__What this task involves__. Where a line in the listing below holds "nowrap", add it to the tally, and reply with that tally alone.
___ Provided data
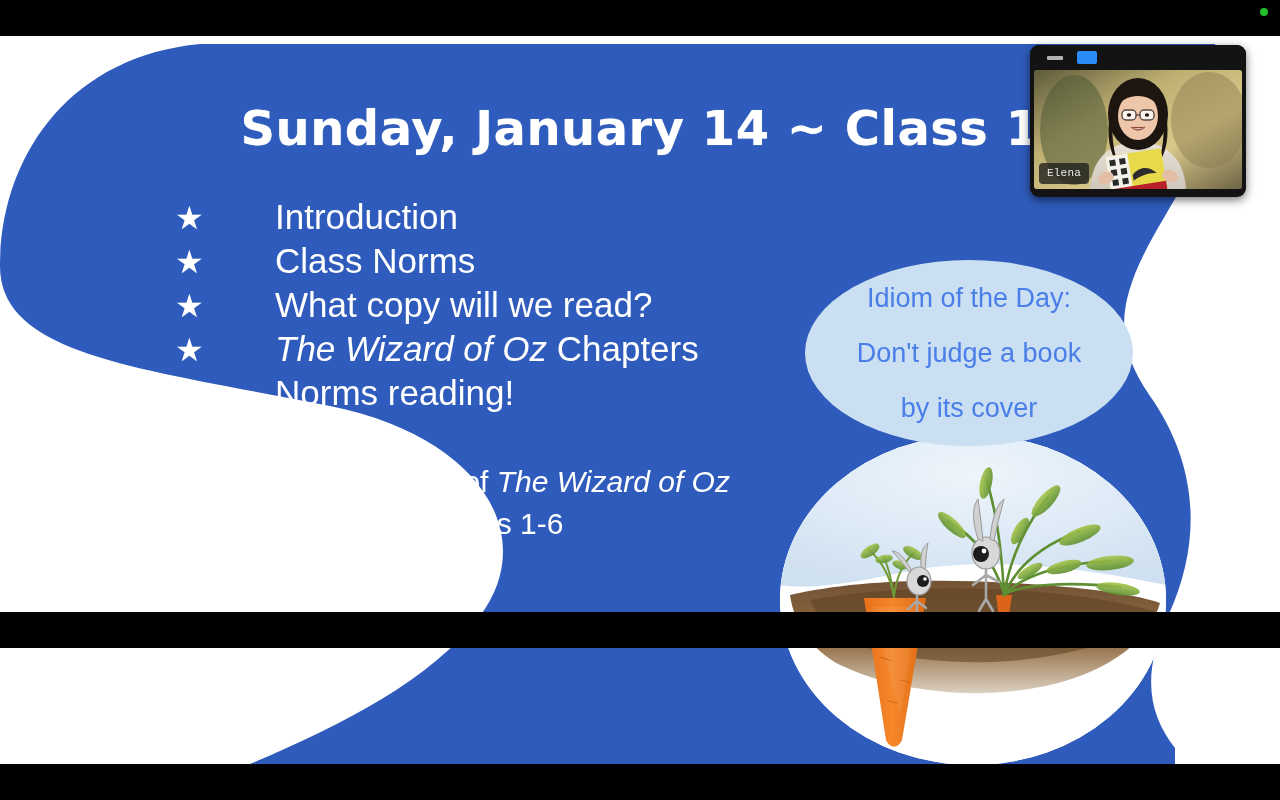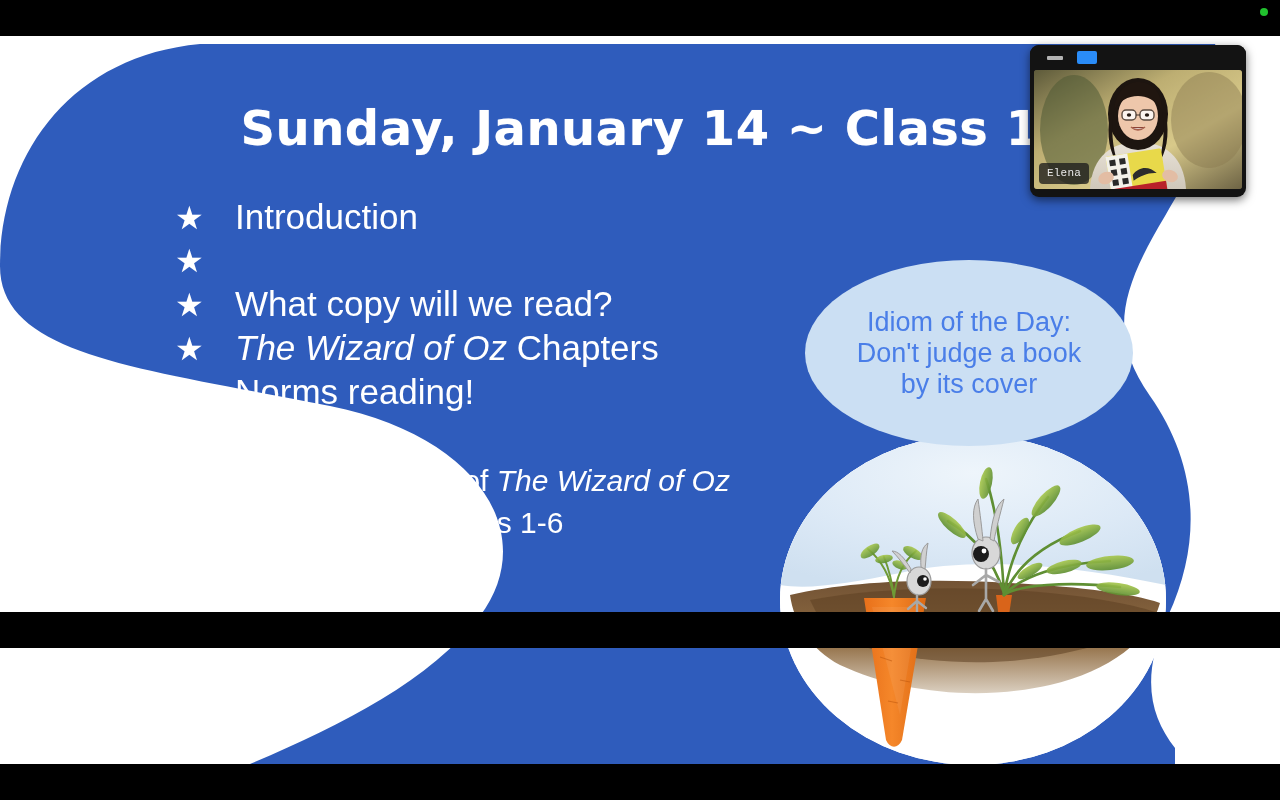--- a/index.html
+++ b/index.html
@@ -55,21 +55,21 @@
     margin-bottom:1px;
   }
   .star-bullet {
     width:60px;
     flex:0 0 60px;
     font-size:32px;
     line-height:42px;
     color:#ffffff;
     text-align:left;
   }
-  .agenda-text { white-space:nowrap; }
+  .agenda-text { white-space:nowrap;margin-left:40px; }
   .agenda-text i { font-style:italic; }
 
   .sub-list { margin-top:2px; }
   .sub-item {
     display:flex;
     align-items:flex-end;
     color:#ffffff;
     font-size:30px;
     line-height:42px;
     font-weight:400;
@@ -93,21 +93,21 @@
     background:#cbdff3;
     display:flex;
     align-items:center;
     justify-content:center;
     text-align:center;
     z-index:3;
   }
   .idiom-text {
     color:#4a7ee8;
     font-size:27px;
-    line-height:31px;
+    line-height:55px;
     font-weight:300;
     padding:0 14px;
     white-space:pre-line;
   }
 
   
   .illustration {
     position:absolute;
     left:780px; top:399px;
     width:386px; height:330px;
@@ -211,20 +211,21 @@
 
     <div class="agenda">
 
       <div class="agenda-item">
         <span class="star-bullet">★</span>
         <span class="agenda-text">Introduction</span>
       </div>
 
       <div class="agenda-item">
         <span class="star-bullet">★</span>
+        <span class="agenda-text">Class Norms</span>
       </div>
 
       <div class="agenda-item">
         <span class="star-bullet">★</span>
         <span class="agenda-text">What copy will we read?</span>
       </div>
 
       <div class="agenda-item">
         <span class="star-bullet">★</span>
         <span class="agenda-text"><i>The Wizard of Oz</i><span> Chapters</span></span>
______
___ Provided data
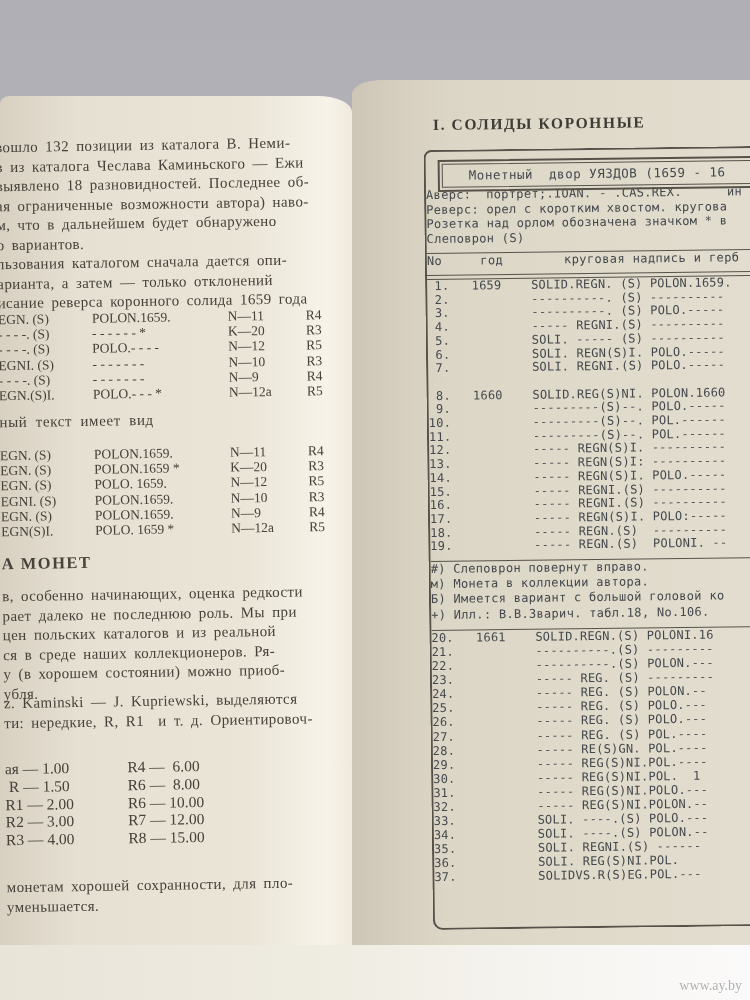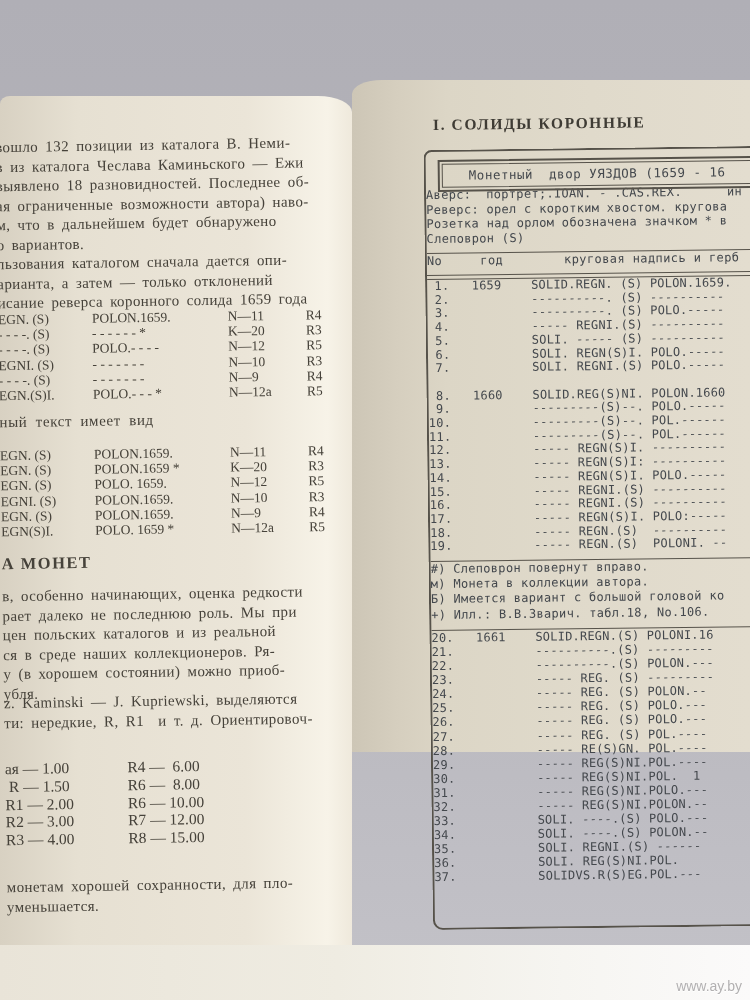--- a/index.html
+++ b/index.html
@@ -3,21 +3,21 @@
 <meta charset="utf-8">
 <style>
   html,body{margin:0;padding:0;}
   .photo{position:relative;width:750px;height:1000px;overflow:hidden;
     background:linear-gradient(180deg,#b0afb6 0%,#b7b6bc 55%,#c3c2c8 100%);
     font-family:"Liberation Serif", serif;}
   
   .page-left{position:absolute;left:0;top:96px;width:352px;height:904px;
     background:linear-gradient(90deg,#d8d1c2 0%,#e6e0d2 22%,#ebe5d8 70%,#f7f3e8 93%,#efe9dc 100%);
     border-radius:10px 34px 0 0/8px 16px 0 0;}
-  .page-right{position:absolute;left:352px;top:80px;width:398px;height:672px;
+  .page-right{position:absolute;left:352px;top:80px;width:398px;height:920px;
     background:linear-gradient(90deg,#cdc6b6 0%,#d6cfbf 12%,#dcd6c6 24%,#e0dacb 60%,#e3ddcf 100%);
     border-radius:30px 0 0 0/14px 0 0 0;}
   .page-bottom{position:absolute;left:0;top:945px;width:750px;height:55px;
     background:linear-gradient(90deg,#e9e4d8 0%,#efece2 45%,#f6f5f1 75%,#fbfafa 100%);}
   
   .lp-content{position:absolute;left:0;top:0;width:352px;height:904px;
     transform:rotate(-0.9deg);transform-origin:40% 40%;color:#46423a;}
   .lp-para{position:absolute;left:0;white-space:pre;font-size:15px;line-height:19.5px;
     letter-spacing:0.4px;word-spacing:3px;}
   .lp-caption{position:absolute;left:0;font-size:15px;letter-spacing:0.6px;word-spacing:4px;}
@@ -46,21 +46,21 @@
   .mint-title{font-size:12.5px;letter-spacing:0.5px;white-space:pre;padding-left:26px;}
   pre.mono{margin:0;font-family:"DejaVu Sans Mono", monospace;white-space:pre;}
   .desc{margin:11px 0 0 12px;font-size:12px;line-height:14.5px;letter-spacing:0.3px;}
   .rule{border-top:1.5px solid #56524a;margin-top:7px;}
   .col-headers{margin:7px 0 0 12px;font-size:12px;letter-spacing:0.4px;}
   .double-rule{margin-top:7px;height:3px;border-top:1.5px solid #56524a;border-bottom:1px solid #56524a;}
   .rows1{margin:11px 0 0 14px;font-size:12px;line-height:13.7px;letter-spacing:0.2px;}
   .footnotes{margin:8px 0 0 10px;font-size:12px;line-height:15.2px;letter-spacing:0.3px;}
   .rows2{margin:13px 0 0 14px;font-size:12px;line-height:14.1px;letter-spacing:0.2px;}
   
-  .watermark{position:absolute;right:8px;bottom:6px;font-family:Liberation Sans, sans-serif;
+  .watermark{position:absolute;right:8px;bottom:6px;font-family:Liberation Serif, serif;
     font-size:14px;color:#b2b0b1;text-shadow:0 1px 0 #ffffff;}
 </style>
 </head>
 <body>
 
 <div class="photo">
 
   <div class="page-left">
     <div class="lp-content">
______
__Exercise solution__. 2